Franck Périnet : « On ne peut altérer le modèle Inet au nom de l’unicité de la fonction publique »

Franck Périnet
©INET-Pascal Bastien
Le 5 mars 2020

Pour le directeur de l’Inet, le rapport Thiriez s’inscrit dans la volonté du Président de la République de réformer la formation de l’ENA. Certaines propositions menacent la qualité de la formation des cadres de direction territoriaux et, par ricochet, le fonctionnement des collectivités. Explications.

Le rapport Thiriez sur la réforme de la haute fonction publique est enfin sorti. Comment l’Institut national des études territoriales (Inet) y a-t-il été associé ?

Notre président, François Deluga, et moi-même avons eu l’occasion de nous exprimer devant les membres de la mission. Le rapport est sorti, je l’ai lu avec attention. Il est très centré autour de l’Ena.

Certaines propositions me conviennent, comme la promotion de la parité et de l’égalité des chances, la mise en place de classes préparatoires, la diversification des profils des membres du jury de concours, ou encore le renforcement de l'attractivité des métiers dans la Fonction publique par exemple. Toutefois, de nombreuses propositions concernent principalement la fonction publique d’État et pourraient altérer le modèle de formation des cadres de direction de la Fonction publique territoriale. L’Inet propose déjà un croisement des publics en formant, dans le même institut, l’ensemble des lauréats des concours (externes, internes, 3e concours) issus des filières administrative, technique et culturelle : administrateurs, conservateurs de bibliothèques,  conservateurs du patrimoine et ingénieurs en chef territoriaux. Cette mixité est notre force, elle permet aux collectivités de recruter de futurs cadres de direction qui devront faire face aux défis sociaux, environnementaux et sociétaux de nos territoires.

Le rapport propose la séparation entre le CNFPT et son institut de formation, l’Inet. Qu’en pensez-vous ?

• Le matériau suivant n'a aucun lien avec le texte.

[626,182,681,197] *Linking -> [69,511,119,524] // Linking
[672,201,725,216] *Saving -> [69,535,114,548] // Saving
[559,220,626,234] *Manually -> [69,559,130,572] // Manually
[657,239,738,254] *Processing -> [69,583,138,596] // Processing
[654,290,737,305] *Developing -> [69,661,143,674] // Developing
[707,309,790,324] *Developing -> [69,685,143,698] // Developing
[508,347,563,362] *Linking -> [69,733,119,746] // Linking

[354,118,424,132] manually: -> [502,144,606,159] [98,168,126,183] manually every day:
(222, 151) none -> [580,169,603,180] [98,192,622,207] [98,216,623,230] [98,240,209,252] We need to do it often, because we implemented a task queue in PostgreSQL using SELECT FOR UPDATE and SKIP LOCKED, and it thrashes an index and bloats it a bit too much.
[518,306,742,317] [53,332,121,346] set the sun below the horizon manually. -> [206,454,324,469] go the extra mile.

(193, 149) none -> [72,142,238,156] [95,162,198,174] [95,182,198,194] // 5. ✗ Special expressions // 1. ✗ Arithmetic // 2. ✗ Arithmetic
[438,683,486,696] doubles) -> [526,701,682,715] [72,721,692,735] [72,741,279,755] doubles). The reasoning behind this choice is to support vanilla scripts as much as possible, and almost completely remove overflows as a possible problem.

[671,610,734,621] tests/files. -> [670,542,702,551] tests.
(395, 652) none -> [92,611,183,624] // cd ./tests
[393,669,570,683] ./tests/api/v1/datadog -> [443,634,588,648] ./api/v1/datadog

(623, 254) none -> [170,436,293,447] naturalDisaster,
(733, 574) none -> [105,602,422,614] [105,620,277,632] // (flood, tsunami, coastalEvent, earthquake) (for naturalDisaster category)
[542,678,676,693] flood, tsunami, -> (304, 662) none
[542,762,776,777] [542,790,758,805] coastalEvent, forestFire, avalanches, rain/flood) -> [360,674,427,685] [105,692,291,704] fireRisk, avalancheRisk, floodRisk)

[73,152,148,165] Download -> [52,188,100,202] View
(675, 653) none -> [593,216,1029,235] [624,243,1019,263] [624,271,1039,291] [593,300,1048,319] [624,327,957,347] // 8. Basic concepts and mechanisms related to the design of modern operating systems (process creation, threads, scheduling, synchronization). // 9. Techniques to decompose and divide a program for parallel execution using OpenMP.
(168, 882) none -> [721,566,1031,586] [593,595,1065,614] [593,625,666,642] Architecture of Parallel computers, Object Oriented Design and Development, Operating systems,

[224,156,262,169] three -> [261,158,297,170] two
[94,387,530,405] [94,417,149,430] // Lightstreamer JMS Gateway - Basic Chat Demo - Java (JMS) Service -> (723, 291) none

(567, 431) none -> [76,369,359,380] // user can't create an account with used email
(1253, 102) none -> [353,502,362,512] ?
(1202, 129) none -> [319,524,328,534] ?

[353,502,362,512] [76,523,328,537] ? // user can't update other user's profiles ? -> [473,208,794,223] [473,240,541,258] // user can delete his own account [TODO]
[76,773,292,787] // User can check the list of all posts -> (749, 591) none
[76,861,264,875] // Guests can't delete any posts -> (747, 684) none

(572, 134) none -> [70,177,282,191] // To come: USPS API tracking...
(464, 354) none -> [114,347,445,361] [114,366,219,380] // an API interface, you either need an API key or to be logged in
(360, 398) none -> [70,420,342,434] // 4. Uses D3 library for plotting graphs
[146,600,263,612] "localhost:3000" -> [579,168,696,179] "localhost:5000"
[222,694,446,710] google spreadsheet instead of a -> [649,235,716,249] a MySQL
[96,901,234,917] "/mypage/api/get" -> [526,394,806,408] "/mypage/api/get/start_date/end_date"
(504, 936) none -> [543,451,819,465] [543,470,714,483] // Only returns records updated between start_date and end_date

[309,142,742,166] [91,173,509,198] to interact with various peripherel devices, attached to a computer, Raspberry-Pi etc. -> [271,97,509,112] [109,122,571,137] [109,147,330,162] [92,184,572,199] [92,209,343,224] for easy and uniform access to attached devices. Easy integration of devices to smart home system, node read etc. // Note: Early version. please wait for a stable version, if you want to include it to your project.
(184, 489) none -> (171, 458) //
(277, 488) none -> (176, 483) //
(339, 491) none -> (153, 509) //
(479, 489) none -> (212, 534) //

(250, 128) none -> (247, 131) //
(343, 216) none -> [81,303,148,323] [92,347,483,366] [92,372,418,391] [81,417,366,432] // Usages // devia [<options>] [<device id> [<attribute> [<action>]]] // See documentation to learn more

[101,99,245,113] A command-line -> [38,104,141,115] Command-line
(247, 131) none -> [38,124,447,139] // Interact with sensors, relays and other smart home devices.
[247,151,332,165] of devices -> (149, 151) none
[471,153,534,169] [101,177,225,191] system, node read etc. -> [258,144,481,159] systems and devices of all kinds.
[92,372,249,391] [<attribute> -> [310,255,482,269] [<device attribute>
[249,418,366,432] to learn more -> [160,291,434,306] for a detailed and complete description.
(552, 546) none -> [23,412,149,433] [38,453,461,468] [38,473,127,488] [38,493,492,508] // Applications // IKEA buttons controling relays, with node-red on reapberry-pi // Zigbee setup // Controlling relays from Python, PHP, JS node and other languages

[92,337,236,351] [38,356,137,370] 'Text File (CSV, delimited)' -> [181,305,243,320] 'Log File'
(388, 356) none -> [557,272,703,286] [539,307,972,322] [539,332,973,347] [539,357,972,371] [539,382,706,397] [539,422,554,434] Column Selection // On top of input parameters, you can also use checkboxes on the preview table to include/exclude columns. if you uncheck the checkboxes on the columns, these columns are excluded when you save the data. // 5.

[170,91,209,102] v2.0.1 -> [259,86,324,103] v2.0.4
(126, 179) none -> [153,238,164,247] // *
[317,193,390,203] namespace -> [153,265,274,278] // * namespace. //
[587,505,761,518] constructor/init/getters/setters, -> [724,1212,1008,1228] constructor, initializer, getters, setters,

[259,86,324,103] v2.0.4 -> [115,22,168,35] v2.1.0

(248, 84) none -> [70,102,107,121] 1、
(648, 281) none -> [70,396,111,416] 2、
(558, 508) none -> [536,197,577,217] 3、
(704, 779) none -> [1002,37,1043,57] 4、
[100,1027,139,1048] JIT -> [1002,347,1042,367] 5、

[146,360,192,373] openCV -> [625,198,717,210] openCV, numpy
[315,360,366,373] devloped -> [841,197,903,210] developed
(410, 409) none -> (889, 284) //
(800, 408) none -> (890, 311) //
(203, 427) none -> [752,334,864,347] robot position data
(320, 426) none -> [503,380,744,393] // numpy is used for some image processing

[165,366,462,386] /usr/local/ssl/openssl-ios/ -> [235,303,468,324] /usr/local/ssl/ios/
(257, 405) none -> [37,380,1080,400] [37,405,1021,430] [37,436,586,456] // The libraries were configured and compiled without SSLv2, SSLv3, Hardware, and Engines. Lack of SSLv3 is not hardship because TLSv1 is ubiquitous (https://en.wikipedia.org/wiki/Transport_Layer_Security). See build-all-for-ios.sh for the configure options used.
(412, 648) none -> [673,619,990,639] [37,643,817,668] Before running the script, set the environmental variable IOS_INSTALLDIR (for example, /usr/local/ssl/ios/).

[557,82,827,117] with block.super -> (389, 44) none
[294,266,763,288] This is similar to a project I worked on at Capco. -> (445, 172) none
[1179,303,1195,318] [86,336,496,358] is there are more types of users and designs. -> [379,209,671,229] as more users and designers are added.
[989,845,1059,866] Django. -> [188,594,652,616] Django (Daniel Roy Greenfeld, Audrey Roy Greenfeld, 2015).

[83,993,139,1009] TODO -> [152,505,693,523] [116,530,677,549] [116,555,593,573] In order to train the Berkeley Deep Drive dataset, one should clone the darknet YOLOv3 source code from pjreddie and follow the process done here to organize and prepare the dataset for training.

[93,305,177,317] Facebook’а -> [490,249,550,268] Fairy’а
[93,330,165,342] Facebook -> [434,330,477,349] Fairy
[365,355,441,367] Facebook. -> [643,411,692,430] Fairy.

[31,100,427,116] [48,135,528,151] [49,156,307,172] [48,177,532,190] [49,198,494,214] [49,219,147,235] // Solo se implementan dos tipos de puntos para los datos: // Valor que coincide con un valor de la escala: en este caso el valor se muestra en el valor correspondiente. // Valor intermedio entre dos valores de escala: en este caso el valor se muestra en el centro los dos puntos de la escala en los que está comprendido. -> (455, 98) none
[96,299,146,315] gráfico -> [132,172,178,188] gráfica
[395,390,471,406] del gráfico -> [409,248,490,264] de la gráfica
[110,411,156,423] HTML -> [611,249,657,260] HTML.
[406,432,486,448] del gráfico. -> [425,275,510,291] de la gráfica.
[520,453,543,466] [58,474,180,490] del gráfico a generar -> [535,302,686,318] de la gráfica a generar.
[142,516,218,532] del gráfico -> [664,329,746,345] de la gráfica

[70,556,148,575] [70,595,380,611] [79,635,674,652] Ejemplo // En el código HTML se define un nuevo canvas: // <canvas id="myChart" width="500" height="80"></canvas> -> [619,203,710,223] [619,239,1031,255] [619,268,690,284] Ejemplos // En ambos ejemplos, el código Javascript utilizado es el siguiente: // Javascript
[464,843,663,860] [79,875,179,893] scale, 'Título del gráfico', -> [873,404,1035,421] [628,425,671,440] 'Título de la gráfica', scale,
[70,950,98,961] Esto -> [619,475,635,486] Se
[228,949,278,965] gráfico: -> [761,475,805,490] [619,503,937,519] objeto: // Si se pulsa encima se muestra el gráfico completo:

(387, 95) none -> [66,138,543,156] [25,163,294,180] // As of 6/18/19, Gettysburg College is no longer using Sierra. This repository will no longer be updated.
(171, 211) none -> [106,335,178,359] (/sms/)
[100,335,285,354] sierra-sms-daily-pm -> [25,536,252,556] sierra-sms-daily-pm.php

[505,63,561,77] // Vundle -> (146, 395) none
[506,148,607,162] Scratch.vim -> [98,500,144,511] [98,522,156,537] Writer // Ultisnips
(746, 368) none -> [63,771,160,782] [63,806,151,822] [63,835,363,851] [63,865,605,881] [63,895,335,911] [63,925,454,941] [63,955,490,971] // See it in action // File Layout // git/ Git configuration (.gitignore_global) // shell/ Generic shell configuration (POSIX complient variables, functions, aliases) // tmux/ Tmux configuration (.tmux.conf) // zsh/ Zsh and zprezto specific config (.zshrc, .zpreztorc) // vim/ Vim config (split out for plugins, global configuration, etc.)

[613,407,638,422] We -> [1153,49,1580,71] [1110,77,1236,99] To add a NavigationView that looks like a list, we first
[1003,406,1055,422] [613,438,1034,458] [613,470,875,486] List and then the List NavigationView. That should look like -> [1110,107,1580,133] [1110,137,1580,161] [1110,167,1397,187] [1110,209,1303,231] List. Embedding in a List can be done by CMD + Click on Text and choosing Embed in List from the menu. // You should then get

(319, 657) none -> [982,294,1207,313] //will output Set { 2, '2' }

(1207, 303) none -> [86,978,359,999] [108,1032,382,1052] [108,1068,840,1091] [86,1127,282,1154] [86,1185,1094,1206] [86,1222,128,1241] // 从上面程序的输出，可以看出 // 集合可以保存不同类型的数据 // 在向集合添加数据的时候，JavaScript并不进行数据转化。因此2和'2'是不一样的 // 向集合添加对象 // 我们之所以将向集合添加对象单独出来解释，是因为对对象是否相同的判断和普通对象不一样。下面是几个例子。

Une ligne rouge serait franchie. Il n’y a certes qu’une fonction publique mais les trois versants ont du sens. La fonction publique territoriale est chargée de mettre en œuvre au quotidien, dans les collectivités, les valeurs de la décentralisation. Il s’agit là d’une culture commune à laquelle les agents et les cadres sont attachés.

Faire de l’Inet un établissement public autonome remettrait en cause l’unité de la fonction publique territoriale, assurée par son appartenance au CNFPT, et fragiliserait notre modèle de formation.

De même que mettre en œuvre un tronc commun pour les seuls 25 administrateurs territoriaux issus du concours externe alors que, je le rappelle, la force de notre institut de formation, c’est de former les cadres des collectivités toutes filières confondues : les administrateurs externes, internes ou troisième voie, les ingénieurs en chef externes et internes, les conservateurs de bibliothèques et du patrimoine externes et internes ou encore les cadres de directions de santé (médecins, vétérinaires, pharmaciens territoriaux). Le regroupement des écoles via le tronc commun dispensé dans les 6 premiers mois de formation aurait pour effet d’atteindre à cette spécificité essentielle.

Mais l’idée d’un tronc commun pourrait se justifier dans le sens où elle élargirait la fameuse culture commune à laquelle semble si attachée la mission Thiriez…

Mais nous sommes déjà dans des échanges avec l’Ena ou encore l’EHESP. Les passerelles existent, le cloisonnement n’est pas aussi fort que semble le suggérer le rapport. La proposition d’un tronc commun de six mois où tous les élèves se retrouveraient est d’une durée trop longue. Nous avions proposé entre un à deux mois. Dans l’hypothèse du maintien d’un tronc commun de six mois, les administrateurs externes ne réaliseraient qu’une partie de leur formation à l’INET, au risque de remettre en question la culture commune propre à la territoriale et les interactions nécessaires entre des lauréats de concours aux métiers, profils et expériences variés.

Le gouvernement veut aller vite sur ce dossier. Il a missionné Olivier Dussopt, secrétaire d’Etat à l’Action et aux Comptes publics, pour un passage fin avril en conseil des ministres. Comment allez-vous tirer profit de ce laps de temps pour vous faire entendre ?

Il ne m’appartient pas de préjuger de ce que fera le gouvernement. Mais il faut bien qu’il entende qu’on ne peut altérer le savoir-faire de l’Inet au nom de l’unicité de la fonction publique. L’Inet présente un modèle qui a inspiré et peut encore inspirer l’État.